> _Exercise aim_:
Give the records below again exactly, and exclude each picture.

===== Data for this exercise =====

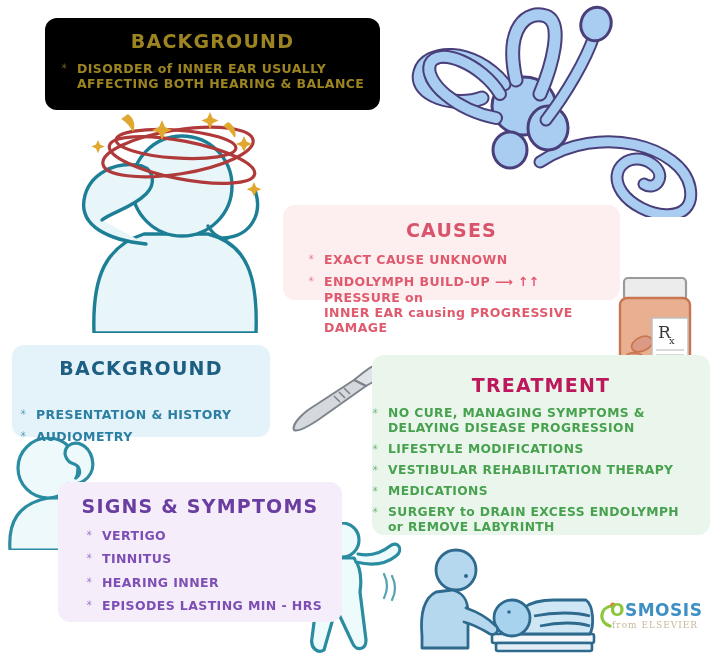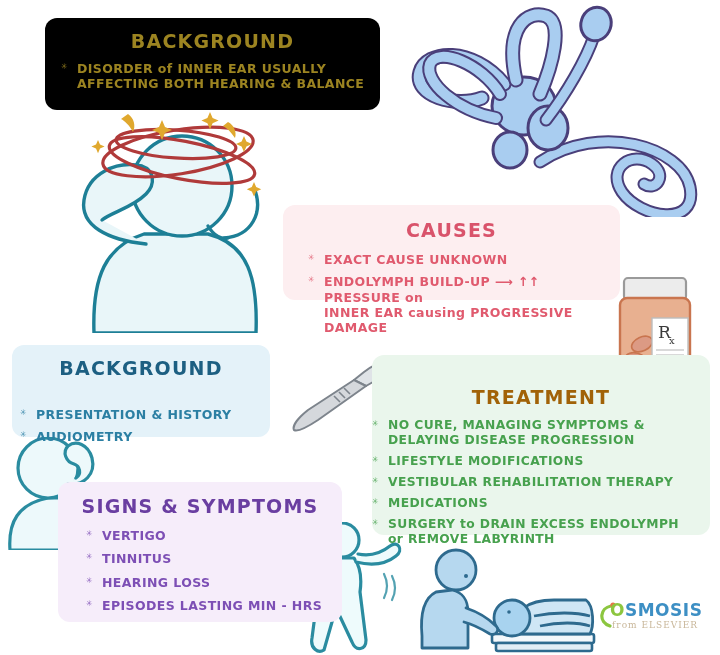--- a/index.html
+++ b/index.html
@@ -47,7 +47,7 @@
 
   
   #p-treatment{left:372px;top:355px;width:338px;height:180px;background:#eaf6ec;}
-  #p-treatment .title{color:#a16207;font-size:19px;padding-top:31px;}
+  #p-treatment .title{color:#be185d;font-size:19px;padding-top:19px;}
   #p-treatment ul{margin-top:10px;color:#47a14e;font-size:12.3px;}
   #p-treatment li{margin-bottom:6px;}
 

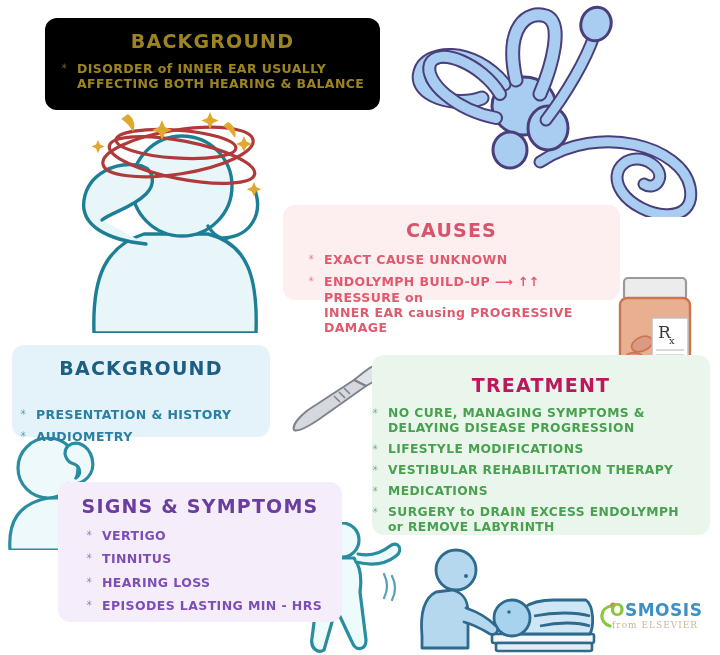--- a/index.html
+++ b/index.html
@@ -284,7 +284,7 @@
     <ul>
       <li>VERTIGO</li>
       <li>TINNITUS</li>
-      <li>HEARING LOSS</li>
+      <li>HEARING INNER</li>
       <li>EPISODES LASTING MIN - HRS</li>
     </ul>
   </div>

=====

> _Problem solution_:
--- a/index.html
+++ b/index.html
@@ -47,7 +47,7 @@
 
   
   #p-treatment{left:372px;top:355px;width:338px;height:180px;background:#eaf6ec;}
-  #p-treatment .title{color:#a16207;font-size:19px;padding-top:31px;}
+  #p-treatment .title{color:#be185d;font-size:19px;padding-top:19px;}
   #p-treatment ul{margin-top:10px;color:#47a14e;font-size:12.3px;}
   #p-treatment li{margin-bottom:6px;}
 

--- a/index.html
+++ b/index.html
@@ -284,7 +284,7 @@
     <ul>
       <li>VERTIGO</li>
       <li>TINNITUS</li>
-      <li>HEARING LOSS</li>
+      <li>HEARING INNER</li>
       <li>EPISODES LASTING MIN - HRS</li>
     </ul>
   </div>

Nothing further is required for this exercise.